(Change listing data)
────────────────
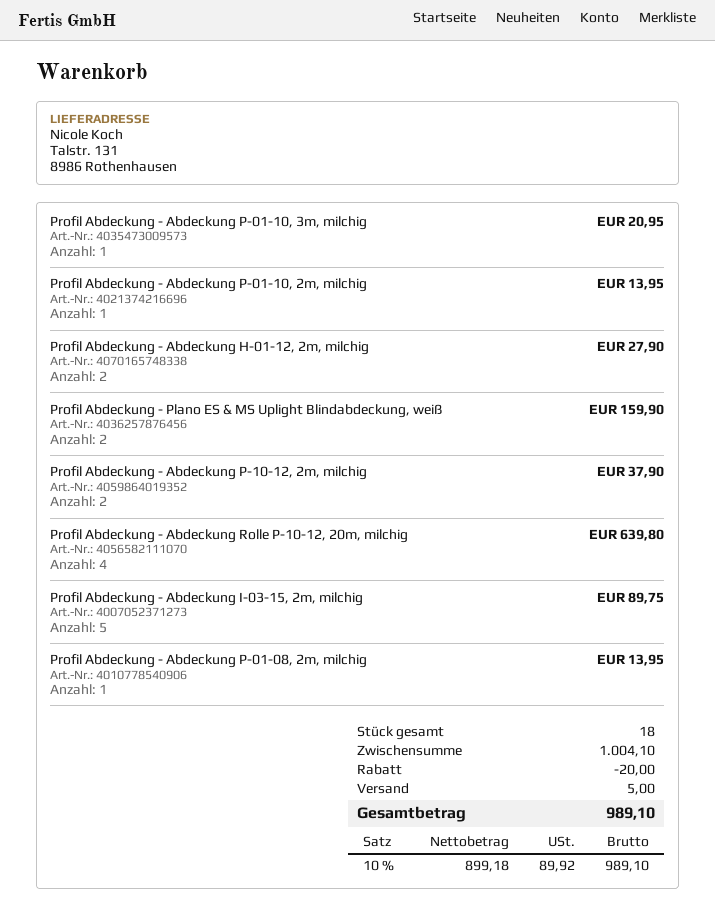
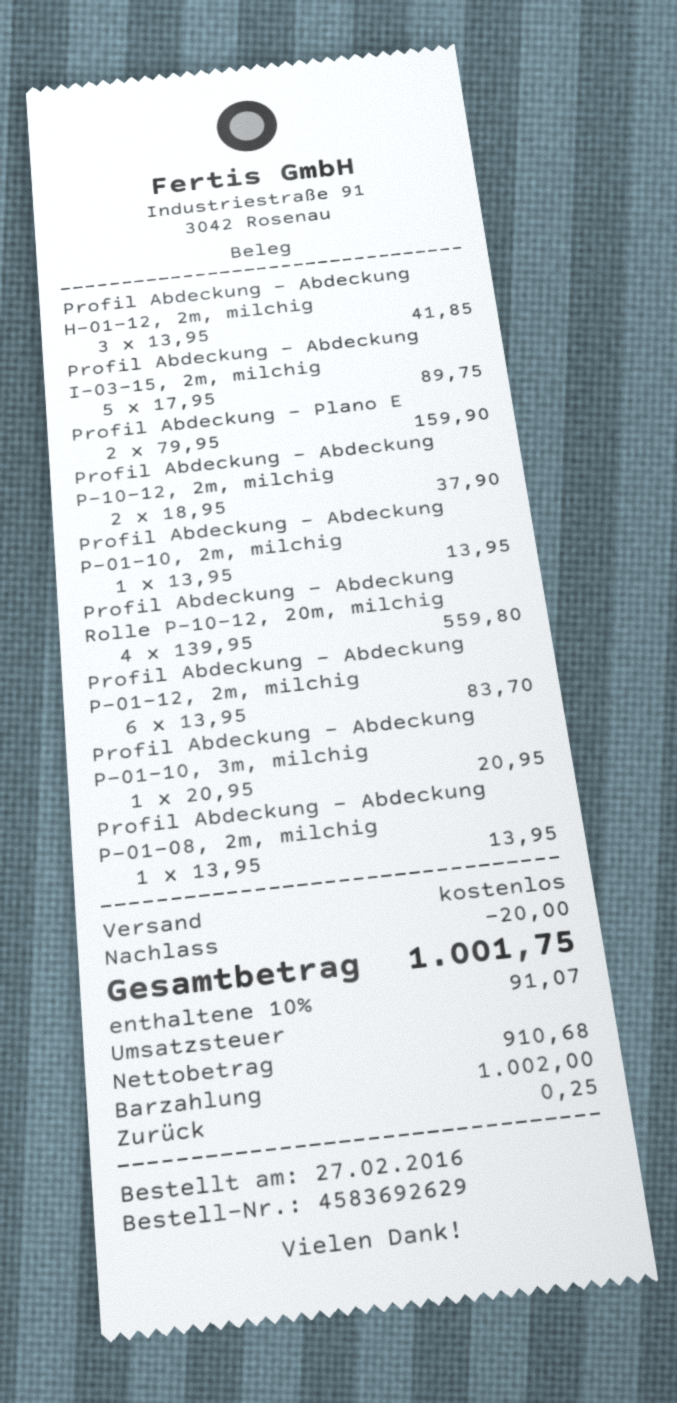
Profil Abdeckung - Abdeckung H-01-12, 2m, milchig: 2 for 27.90 -> 3 for 41.85
Profil Abdeckung - Abdeckung Rolle P-10-12, 20m, milchig: 4 for 639.80 -> 4 for 559.80
Profil Abdeckung - Abdeckung P-01-12, 2m, milchig: none -> 6 for 83.70
shipping: 5.00 -> 0.00
net: 899.18 -> 910.68
tax: 10% = 89.92 -> 10% = 91.07
total: 989.10 -> 1001.75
────────────────
Write out all the entries exactly, except for the pictures.

Profil Abdeckung - Abdeckung H-01-12, 2m, milchig: 2 for 27.90 -> 3 for 41.85
Profil Abdeckung - Abdeckung Rolle P-10-12, 20m, milchig: 4 for 639.80 -> 4 for 559.80
Profil Abdeckung - Abdeckung P-01-12, 2m, milchig: none -> 6 for 83.70
shipping: 5.00 -> 0.00
net: 899.18 -> 910.68
tax: 10% = 89.92 -> 10% = 91.07
total: 989.10 -> 1001.75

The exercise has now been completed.